Scientific papers
**Background:** Compaction of formulation blends is a crucial step in pharmaceutical tablet manufacturing, especially when drug substances or functional excipients have limited flowability and tabletability.
**Objectives:** This study systematically investigated the mechanical behavior of viscoelastic microcrystalline cellulose (MCC), brittle anhydrous dibasic calcium phosphate (DCPA), and their mixtures to understand how different deformation mechanisms affect powder handling and tablet performance.
**Methods:** Using a compaction simulator that replicates a small rotary tablet press, we evaluated tablet weight variability, densification profiles, die-filling height, force–displacement curves, and in-die Heckel analysis. Additional tests measured compression time, breaking force, tensile strength, elastic recovery, and both in-die and out-of-die tablet thickness across varying compositions and compaction pressures.

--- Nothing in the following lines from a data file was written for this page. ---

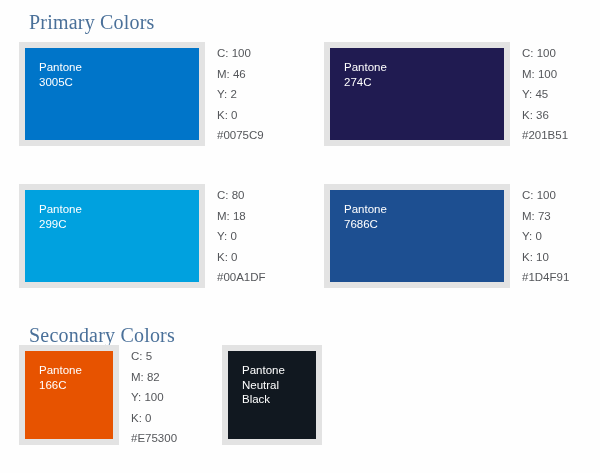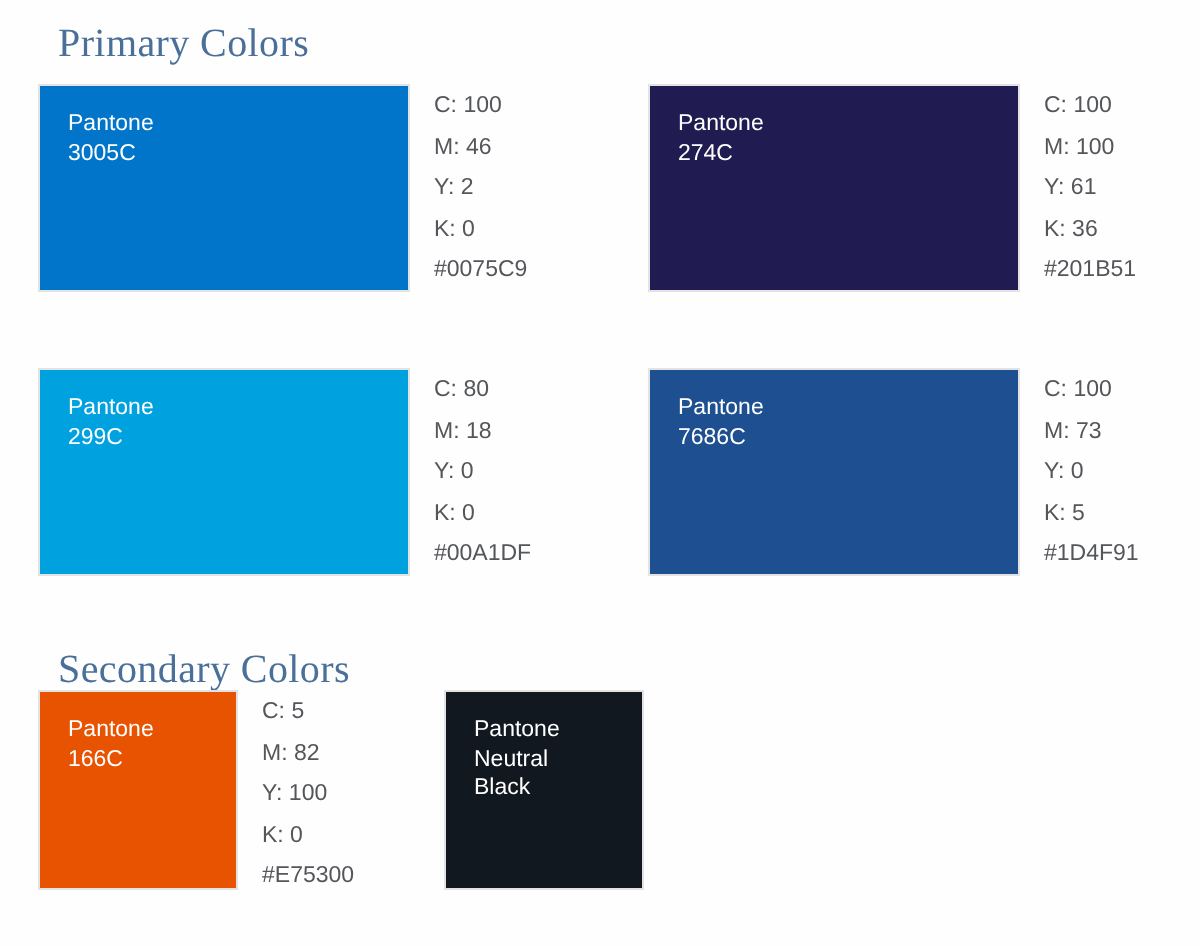--- a/index.html
+++ b/index.html
@@ -34,21 +34,21 @@
 
   .swatch-group {
     position: absolute;
     display: flex;
     align-items: flex-start;
   }
 
   .swatch {
     position: relative;
     box-sizing: border-box;
-    border: 1px solid #000000;
+    border: 6px solid #000000;
     flex: 0 0 auto;
     text-decoration: underline;
   }
   .swatch-label {
     position: absolute;
     left: 14px;
     top: 12px;
     color: #ffffff;
     font-size: 11.5px;
     line-height: 14.5px;
@@ -103,21 +103,21 @@
   </div>
 
   <div class="swatch-group primary" id="group-p1">
     <div class="swatch" style="background: rgb(32, 27, 81); border-color: rgb(227, 227, 227);">
       <span class="swatch-label">Pantone
 274C</span>
     </div>
     <div class="specs" style="color: rgb(84, 86, 90);">
       <span class="spec-line">C: 100</span>
       <span class="spec-line">M: 100</span>
-      <span class="spec-line">Y: 61</span>
+      <span class="spec-line">Y: 45</span>
       <span class="spec-line">K: 36</span>
       <span class="spec-line">#201B51</span>
     </div>
   </div>
 
   <div class="swatch-group primary" id="group-p2">
     <div class="swatch" style="background: rgb(0, 161, 223); border-color: rgb(227, 227, 227);">
       <span class="swatch-label">Pantone
 299C</span>
     </div>
@@ -132,21 +132,21 @@
 
   <div class="swatch-group primary" id="group-p3">
     <div class="swatch" style="background: rgb(29, 79, 145); border-color: rgb(227, 227, 227);">
       <span class="swatch-label">Pantone
 7686C</span>
     </div>
     <div class="specs" style="color: rgb(84, 86, 90);">
       <span class="spec-line">C: 100</span>
       <span class="spec-line">M: 73</span>
       <span class="spec-line">Y: 0</span>
-      <span class="spec-line">K: 5</span>
+      <span class="spec-line">K: 10</span>
       <span class="spec-line">#1D4F91</span>
     </div>
   </div>
 
   <div class="section-heading" id="heading-secondary" style="color: rgb(74, 112, 153);">Secondary Colors</div>
 
   <div class="swatch-group secondary" id="group-s0">
     <div class="swatch" style="background: rgb(231, 83, 0); border-color: rgb(227, 227, 227);">
       <span class="swatch-label">Pantone
 166C</span>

**Results and Conclusions:** Bulk density measurements from the simulator showed excellent correlation with pharmacopeial standards (R² ≥ 0.997). MCC exhibited poor flowability due to differences in true density and cohesiveness, whereas DCPA demonstrated good flow; mixtures with higher DCPA content showed significantly improved flow properties. Compaction analysis confirmed that MCC undergoes plastic deformation while DCPA primarily fragments. Increasing MCC content led to higher die-fill heights, compaction energy, and tablet weight variability, whereas greater DCPA proportions lowered tablet apparent density and reduced energy requirements. Tabletability and compressibility profiles revealed MCC produces hard tablets with higher elastic recovery, while DCPA forms softer tablets with nearly linear strength–pressure responses. Energy analysis showed MCC stores more elastic energy and demands greater compression work, whereas DCPA reduces elastic energy accumulation. Overall, blending viscoelastic and brittle excipients provides a robust approach to optimize manufacturability, mechanical strength, and energy efficiency in tablet production.